Task details | Copy the records below exactly, leaving out any pictures.

Material provided |
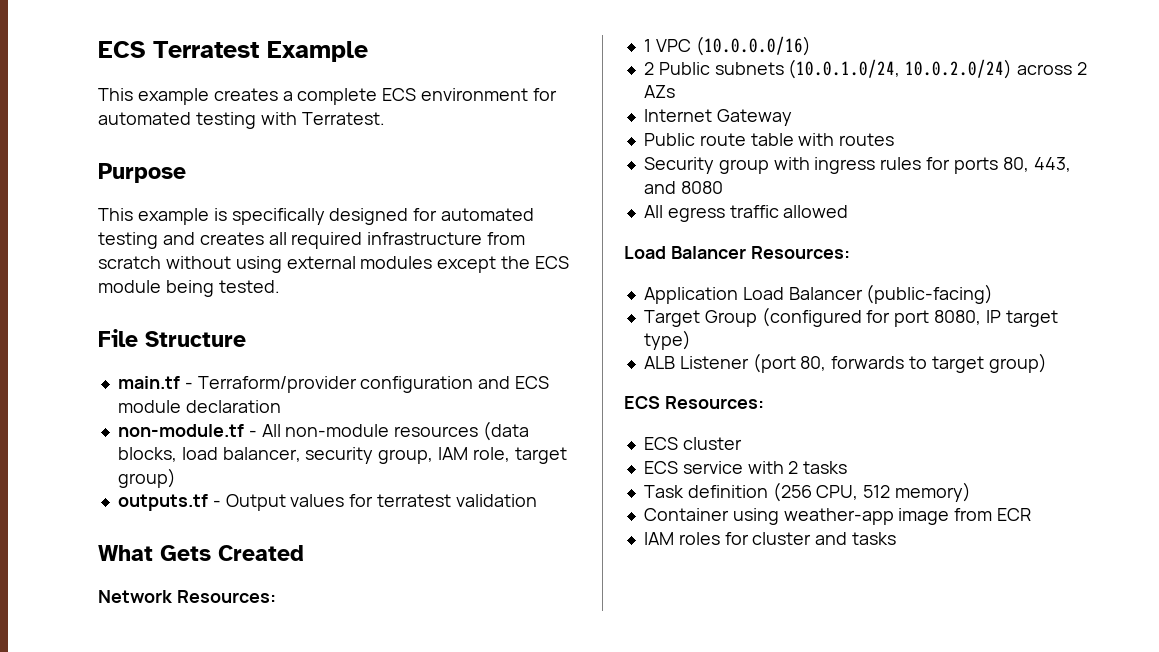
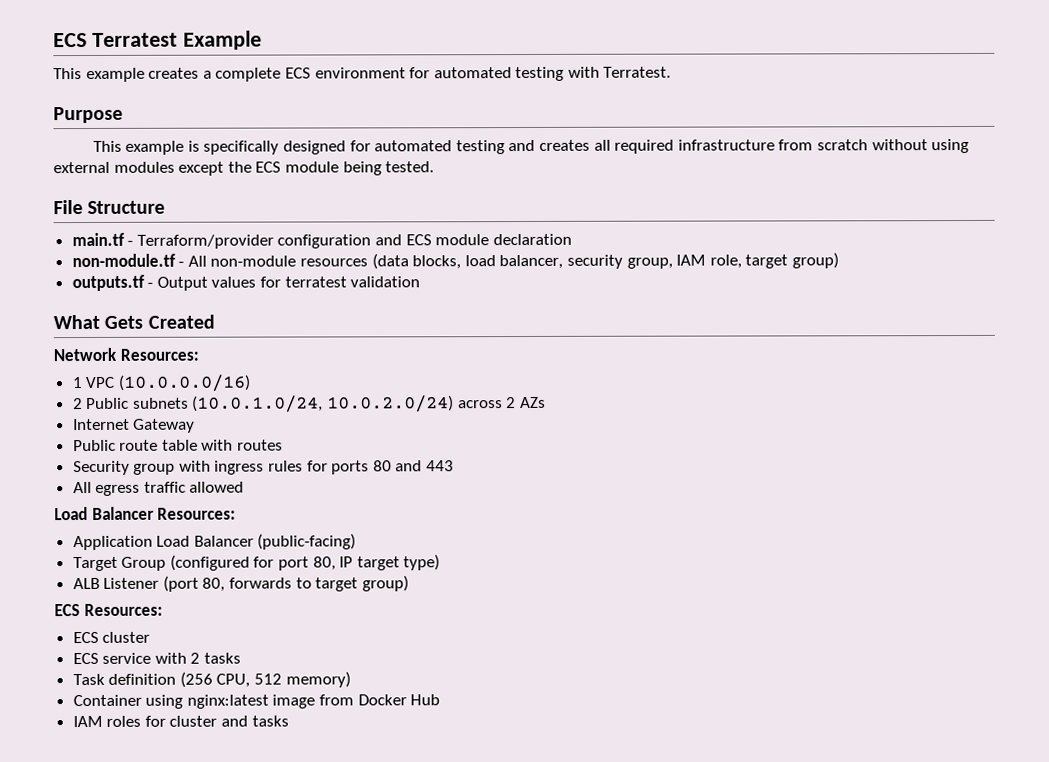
- Security group with ingress rules for ports 80, 443, and 8080
+ Security group with ingress rules for ports 80 and 443
- Target Group (configured for port 8080, IP target type)
+ Target Group (configured for port 80, IP target type)
- Container using weather-app image from ECR
+ Container using nginx:latest image from Docker Hub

Written answer |
- Security group with ingress rules for ports 80, 443, and 8080
+ Security group with ingress rules for ports 80 and 443
- Target Group (configured for port 8080, IP target type)
+ Target Group (configured for port 80, IP target type)
- Container using weather-app image from ECR
+ Container using nginx:latest image from Docker Hub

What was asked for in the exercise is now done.